### Task requirements
From the line with "absolute; box-sizing: border-box;" through the line with "-184,21 +184,21 @@", repeat the entries verbatim, both end lines included, and add nothing.
Given records section start
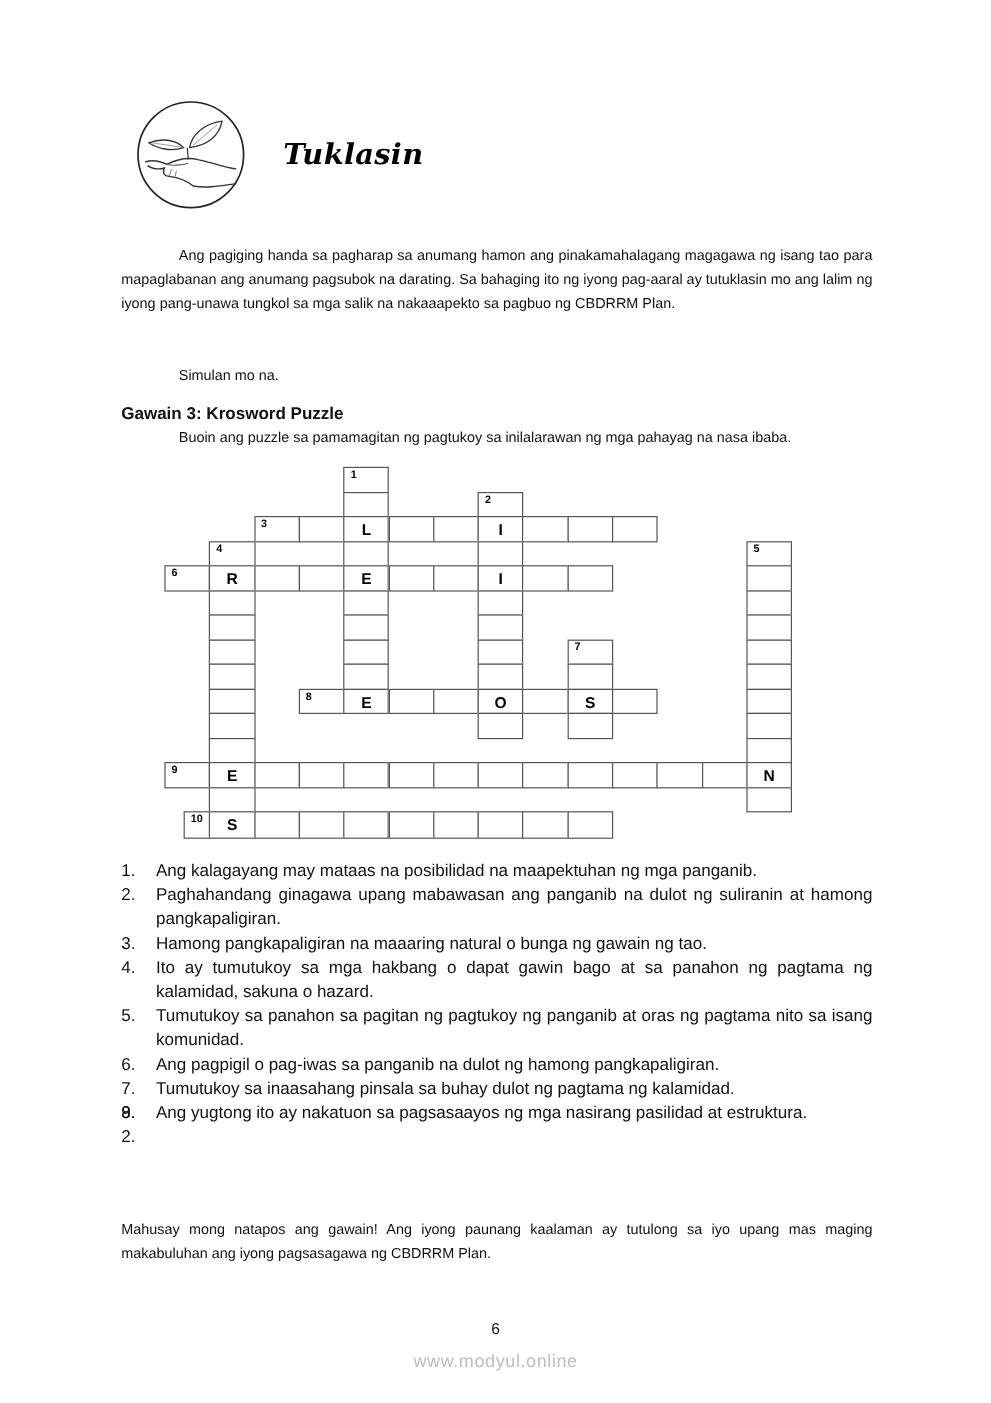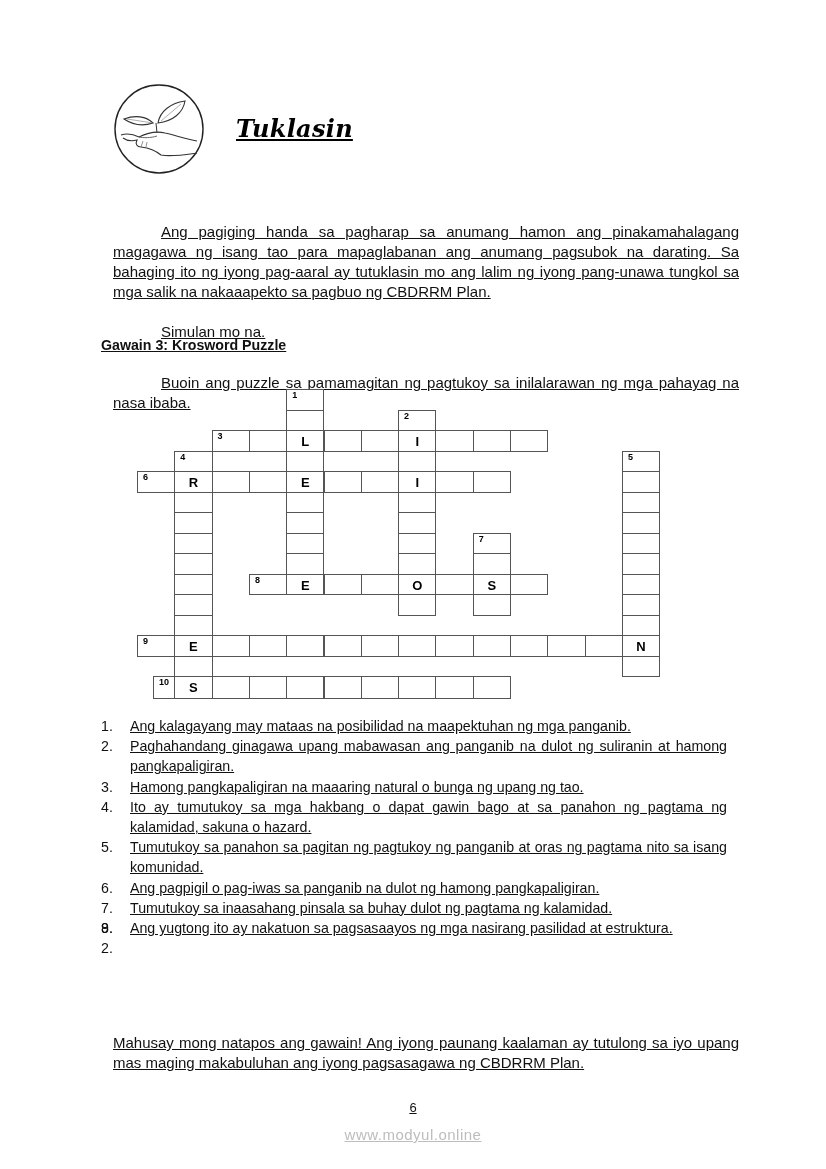--- a/index.html
+++ b/index.html
@@ -1,22 +1,22 @@
 <!DOCTYPE html>
 <html><head>
 <meta charset="utf-8">
 <style>
   html, body { margin: 0; padding: 0; background: #ffffff; }
   body { width: 826px; height: 1169px; position: relative; overflow: hidden;
          font-family: "Liberation Sans", sans-serif; color: #111; }
-  .abs { position: absolute; text-decoration: underline; }
+  .abs { position: absolute; }
   .logo { left: 113px; top: 83px; width: 92px; height: 92px; }
   .title { left: 236px; top: 114px; font-family: "DejaVu Serif", serif; font-weight: bold;
            font-style: italic; font-size: 24px; color: #000; letter-spacing: 0.3px; }
-  .para { left: 113px; width: 626px; font-size: 15px; line-height: 20px; text-align: justify; margin-top: 19px; }
+  .para { left: 101px; width: 626px; font-size: 12px; line-height: 20px; text-align: justify; }
   .para .indent { display: inline-block; width: 48px; }
   .p1 { top: 203px; }
   .p2 { top: 303px; }
   .gawain-title { left: 101px; top: 337px; font-size: 14.2px; font-weight: bold; }
   .p3 { top: 354px; }
   .grid { left: 137px; top: 389px; width: 522px; height: 311px; }
   .cell { position: absolute; box-sizing: border-box; border: 1px solid #555; background: #fff; }
   .cell .num { position: absolute; left: 5px; top: 0px; font-size: 9px; font-weight: bold; color: #000; }
   .cell .ltr { position: absolute; left: 0; right: 0; top: 3px; text-align: center; font-size: 13px; font-weight: bold; color: #000; }
   .clues { left: 101px; top: 716px; width: 626px; font-size: 14.2px; line-height: 20.2px; margin: 0; padding: 0; list-style: none; }
@@ -184,21 +184,21 @@
     <div class="cell" style="left: 186.5px; top: 287px; width: 38.3px; height: 23px;"></div>
     <div class="cell" style="left: 223.8px; top: 287px; width: 38.3px; height: 23px;"></div>
     <div class="cell" style="left: 261.1px; top: 287px; width: 38.3px; height: 23px;"></div>
     <div class="cell" style="left: 298.4px; top: 287px; width: 38.3px; height: 23px;"></div>
     <div class="cell" style="left: 335.7px; top: 287px; width: 38.3px; height: 23px;"></div>
   </div>
 
 <ol class="abs clues" id="clues">
     <li><span class="cnum">1.</span><span>Ang kalagayang may mataas na posibilidad na maapektuhan ng mga panganib.</span></li>
     <li><span class="cnum">2.</span><span>Paghahandang ginagawa upang mabawasan ang panganib na dulot ng suliranin at hamong pangkapaligiran.</span></li>
-    <li><span class="cnum">3.</span><span>Hamong pangkapaligiran na maaaring natural o bunga ng upang ng tao.</span></li>
+    <li><span class="cnum">3.</span><span>Hamong pangkapaligiran na maaaring natural o bunga ng gawain ng tao.</span></li>
     <li><span class="cnum">4.</span><span>Ito ay tumutukoy sa mga hakbang o dapat gawin bago at sa panahon ng pagtama ng kalamidad, sakuna o hazard.</span></li>
     <li><span class="cnum">5.</span><span>Tumutukoy sa panahon sa pagitan ng pagtukoy ng panganib at oras ng pagtama nito sa isang komunidad.</span></li>
     <li><span class="cnum">6.</span><span>Ang pagpigil o pag-iwas sa panganib na dulot ng hamong pangkapaligiran.</span></li>
     <li><span class="cnum">7.</span><span>Tumutukoy sa inaasahang pinsala sa buhay dulot ng pagtama ng kalamidad.</span></li>
     <li><span class="cnum">8.</span></li>
     <li><span class="cnum">9.</span><span>Ang yugtong ito ay nakatuon sa pagsasaayos ng mga nasirang pasilidad at estruktura.</span></li>
     <li><span class="cnum">2.</span></li>
   </ol>
 
 <div class="abs para p4">Mahusay mong natapos ang gawain! Ang iyong paunang kaalaman ay tutulong sa iyo upang mas maging makabuluhan ang iyong pagsasagawa ng CBDRRM Plan.</div>

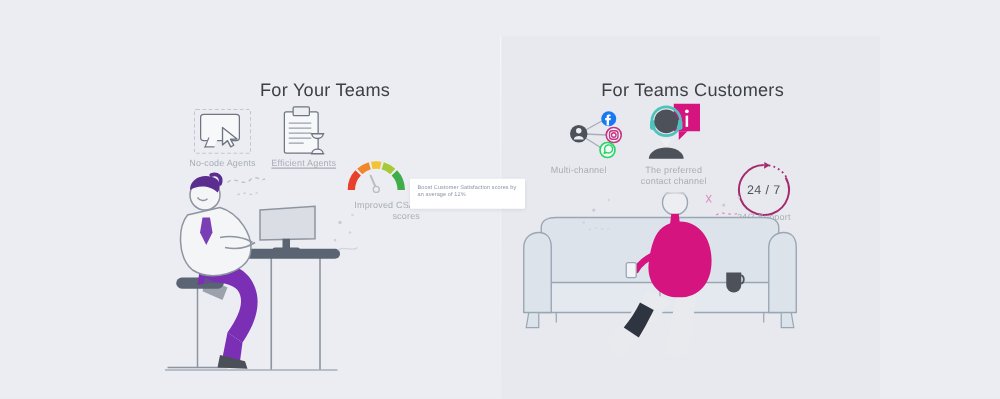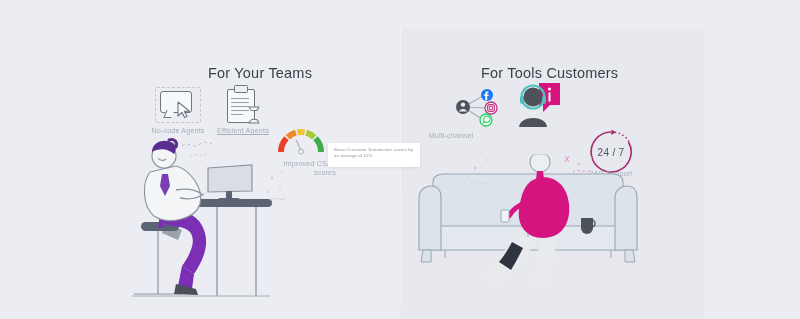--- a/index.html
+++ b/index.html
@@ -200,53 +200,55 @@
       <path d="M70 22 C76 18 80 24 86 20" stroke="#c6cad3" stroke-width="1" fill="none" stroke-dasharray="2 3"></path>
 
       <circle cx="152" cy="44" r="1.4" fill="#c9ccd4"></circle>
       <circle cx="160" cy="52" r="1" fill="#d2d5dc"></circle>
       <circle cx="148" cy="58" r="1.1" fill="#cfd2da"></circle>
       <circle cx="162" cy="38" r="1" fill="#d2d5dc"></circle>
       <path d="M150 66 C156 62 162 68 166 64" stroke="#d2d5dc" stroke-width="1" fill="none"></path>
     </svg>
   </div>
 
-  <div class="heading" id="heading-customers">For Tools Customers</div>
+  <div class="heading" id="heading-customers">For Teams Customers</div>
 
   <div class="icon-wrap" id="multichannel-icon">
     <svg width="50" height="42" viewBox="0 0 50 42">
       <path d="M13 20 L33 9 M13 20 L36 21 M13 20 L32 32" stroke="#a9adb6" stroke-width="1.1" fill="none"></path>
       <circle cx="13" cy="20" r="7" fill="#4d5159"></circle>
       <circle cx="13" cy="17.6" r="2.2" fill="#eceef2"></circle>
       <path d="M9 24.5 C9.8 21 16.2 21 17 24.5 Z" fill="#eceef2"></path>
       <circle cx="37" cy="8" r="6" fill="#1877f2"></circle>
       <path d="M38.2 4.6 h-1.3 c-1 0-1.6 .6-1.6 1.6 V7.4 h-1.2 v1.7 h1.2 v4.2 h1.9 V9.1 h1.3 l.2-1.7 h-1.5 V6.5 c0-.4 .1-.6 .6-.6 h.9 Z" fill="#fff"></path>
       <circle cx="41" cy="21" r="6" fill="#fdf3f8" stroke="#c13584" stroke-width="1.3"></circle>
       <rect x="37.6" y="17.6" width="6.8" height="6.8" rx="2.2" fill="none" stroke="#c13584" stroke-width="1.1"></rect>
       <circle cx="41" cy="21" r="1.8" fill="none" stroke="#c13584" stroke-width="1.1"></circle>
       <circle cx="36" cy="33" r="6" fill="#f1fbf4" stroke="#25d366" stroke-width="1.3"></circle>
       <path d="M33.4 35.6 L34 33.6 A3.2 3.2 0 1 1 35.4 35 Z" fill="none" stroke="#25d366" stroke-width="1.1" stroke-linejoin="round"></path>
     </svg>
   </div>
-  <div class="flabel" style="left:416px;top:102px;width:70px;">Multi-channel</div>
+  <div class="flabel" style="left:428px;top:102px;width:70px;">Multi-channel</div>
 
   <div class="icon-wrap" id="preferred-icon">
     <svg width="52" height="48" viewBox="0 0 52 48">
       <rect x="27" y="2" width="21" height="22" fill="#d6147f"></rect>
       <path d="M31 24 L31 31 L38 24 Z" fill="#d6147f"></path>
       <circle cx="37.5" cy="8" r="1.5" fill="#ffffff"></circle>
       <rect x="36.5" y="11.5" width="2" height="9" fill="#ffffff"></rect>
       <circle cx="21" cy="16" r="11.5" fill="none" stroke="#4ec3bd" stroke-width="2.2"></circle>
       <rect x="8" y="15" width="4.5" height="8" rx="2.2" fill="#4ec3bd"></rect>
       <rect x="29.5" y="15" width="4.5" height="8" rx="2.2" fill="#4ec3bd"></rect>
       <circle cx="21" cy="16" r="9.5" fill="#4d5159"></circle>
       <path d="M7 46 C8 34 34 34 35 46 Z" fill="#4d5159"></path>
       <path d="M17 30 L21 36 L25 30" fill="#eceef2" stroke="#eceef2" stroke-width="1"></path>
     </svg>
   </div>
+  <div class="flabel" style="left:505px;top:102px;width:68px;">The preferred
+contact channel</div>
 
   <div class="icon-wrap" id="support-icon">
     <svg width="46" height="46" viewBox="0 0 46 46">
       <path d="M23 3 A20 20 0 1 0 40.5 13" stroke="#a52a6e" stroke-width="1.6" fill="none"></path>
       <path d="M41 12.6 A20 20 0 0 0 24 3" stroke="#a52a6e" stroke-width="1.4" fill="none" stroke-dasharray="1.5 2.5"></path>
       <path d="M23.5 0.5 L28 3.2 L23.2 6 Z" fill="#a52a6e"></path>
     </svg>
     <div class="support-text">24 / 7</div>
   </div>
   <div class="flabel" style="left:576px;top:140px;width:70px;">24/7 Support</div>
Given records section end
### Exercise answer
   .cell { position: absolute; box-sizing: border-box; border: 1px solid #555; background: #fff; }
   .cell .num { position: absolute; left: 5px; top: 0px; font-size: 9px; font-weight: bold; color: #000; }
   .cell .ltr { position: absolute; left: 0; right: 0; top: 3px; text-align: center; font-size: 13px; font-weight: bold; color: #000; }
   .clues { left: 101px; top: 716px; width: 626px; font-size: 14.2px; line-height: 20.2px; margin: 0; padding: 0; list-style: none; }
@@ -184,21 +184,21 @@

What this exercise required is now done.